Bullish Technical Indicators, Dollar & Gold – Weekly Market Outlook

With a possible end (more or less) to the Greek debt crisis taking shape last week, investors were once again confident enough to get back to their buying ways. When it was all said and done, the market gained about 2.4%, crawling back above some key resistance levels in the process.

And yet, stocks didn’t quite clear their biggest hurdles, and in rare cases where the indices managed to make good technical progress, they ran into other walls. In other words, there are still several ways from here the bears could capitalize on the market’s weak points.

We’ll take a look at all the market’s pros and cons in a moment, after a quick review of last week and this week’s key economic numbers.

Economic Data

It was plenty busy last week in terms of economic news, but two sets of data came to the forefront.

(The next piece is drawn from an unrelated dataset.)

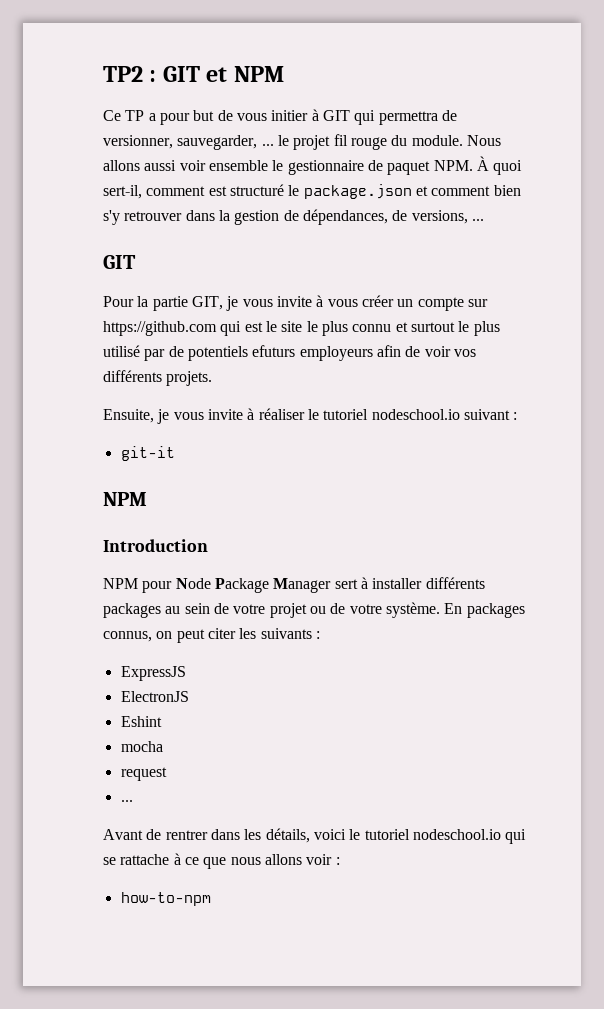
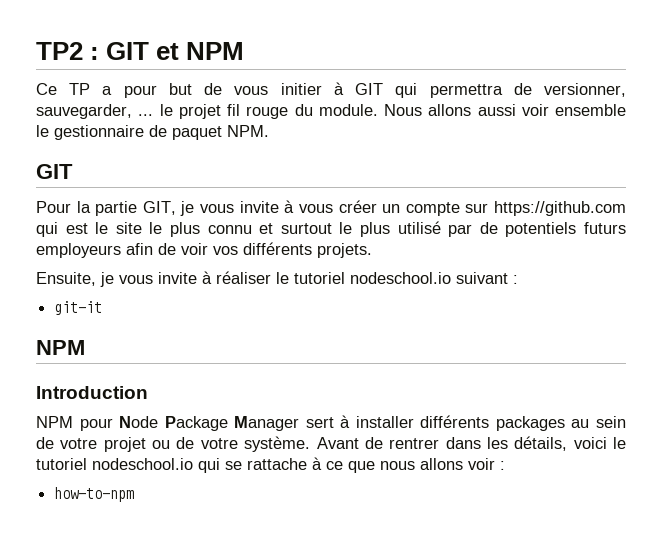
[476,156,523,175] [103,184,521,199] [103,209,484,225] À quoi sert-il, comment est structuré le package.json et comment bien s'y retrouver dans la gestion de dépendances, de versions, ... -> (269, 131) none
[252,345,296,357] efuturs -> [584,222,627,234] futurs
[444,603,525,618] [103,628,320,643] [120,666,186,681] [120,691,189,702] [120,716,162,727] [120,741,163,752] [120,767,167,781] [120,800,133,802] En packages connus, on peut citer les suivants : // ExpressJS // ElectronJS // Eshint // mocha // request // ... // -> (311, 444) none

On Wednesday we got June’s capacity utilization and industrial productivity figures. After some softness in the first and second quarters of the year, each appears to be pointed higher again. That said, one good month – or even two good months – doesn’t make or break a trend.

Industrial Production and Capacity Utilization Chart

Source: Thomas Reuters

Then on Friday we learned June’s levels of housing starts and building permits. They were, in a word, impressive, at or near multi-year highs in both cases. Neither hit those big levels out of the blue, however. They’ve each been trending higher for a couple of years now, suggesting the growth is healthy and sustainable.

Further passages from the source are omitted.